GOAL OF THE EXERCISE =
Please copy out each line of the entries in which "urlsafe" appears.

RECORDS SUPPLIED =
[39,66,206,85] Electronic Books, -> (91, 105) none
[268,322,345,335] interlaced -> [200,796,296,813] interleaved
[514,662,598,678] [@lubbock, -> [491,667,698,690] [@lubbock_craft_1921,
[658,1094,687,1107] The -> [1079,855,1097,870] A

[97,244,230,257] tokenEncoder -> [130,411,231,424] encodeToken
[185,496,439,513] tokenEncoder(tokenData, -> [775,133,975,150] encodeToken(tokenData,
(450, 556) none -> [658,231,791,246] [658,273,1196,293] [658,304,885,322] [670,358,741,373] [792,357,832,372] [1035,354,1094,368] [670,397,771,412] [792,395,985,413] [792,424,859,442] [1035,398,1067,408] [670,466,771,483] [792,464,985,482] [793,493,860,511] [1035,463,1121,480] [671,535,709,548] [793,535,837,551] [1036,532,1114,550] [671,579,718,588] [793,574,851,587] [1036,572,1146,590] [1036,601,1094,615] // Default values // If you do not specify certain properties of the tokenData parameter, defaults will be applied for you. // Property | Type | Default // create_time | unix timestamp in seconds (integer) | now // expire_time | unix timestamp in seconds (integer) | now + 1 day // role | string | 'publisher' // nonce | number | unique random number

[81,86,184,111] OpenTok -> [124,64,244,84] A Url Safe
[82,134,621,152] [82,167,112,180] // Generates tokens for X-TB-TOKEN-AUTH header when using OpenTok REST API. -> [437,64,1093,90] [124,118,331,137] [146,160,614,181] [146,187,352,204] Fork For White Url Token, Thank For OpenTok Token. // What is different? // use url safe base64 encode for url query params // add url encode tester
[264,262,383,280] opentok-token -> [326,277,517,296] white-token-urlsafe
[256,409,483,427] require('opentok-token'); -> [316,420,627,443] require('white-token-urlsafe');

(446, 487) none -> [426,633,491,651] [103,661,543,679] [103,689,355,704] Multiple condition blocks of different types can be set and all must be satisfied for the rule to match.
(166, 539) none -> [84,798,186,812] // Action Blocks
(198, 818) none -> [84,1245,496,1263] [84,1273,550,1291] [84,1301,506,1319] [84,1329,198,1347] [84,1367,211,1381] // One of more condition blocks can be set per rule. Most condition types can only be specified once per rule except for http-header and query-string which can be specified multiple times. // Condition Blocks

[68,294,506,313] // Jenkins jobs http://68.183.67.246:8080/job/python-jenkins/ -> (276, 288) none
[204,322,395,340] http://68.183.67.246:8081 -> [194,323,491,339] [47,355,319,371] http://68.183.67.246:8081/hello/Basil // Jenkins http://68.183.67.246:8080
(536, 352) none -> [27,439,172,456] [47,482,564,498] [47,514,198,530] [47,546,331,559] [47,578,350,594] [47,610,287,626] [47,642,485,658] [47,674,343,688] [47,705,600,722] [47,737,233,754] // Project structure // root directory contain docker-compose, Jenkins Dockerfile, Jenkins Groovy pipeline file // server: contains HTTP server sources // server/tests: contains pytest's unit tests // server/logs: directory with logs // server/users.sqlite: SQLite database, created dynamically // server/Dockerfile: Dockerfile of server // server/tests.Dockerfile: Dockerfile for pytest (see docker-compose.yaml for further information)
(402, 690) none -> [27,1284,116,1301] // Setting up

ANSWER TO THIS TASK =
[264,262,383,280] opentok-token -> [326,277,517,296] white-token-urlsafe
[256,409,483,427] require('opentok-token'); -> [316,420,627,443] require('white-token-urlsafe');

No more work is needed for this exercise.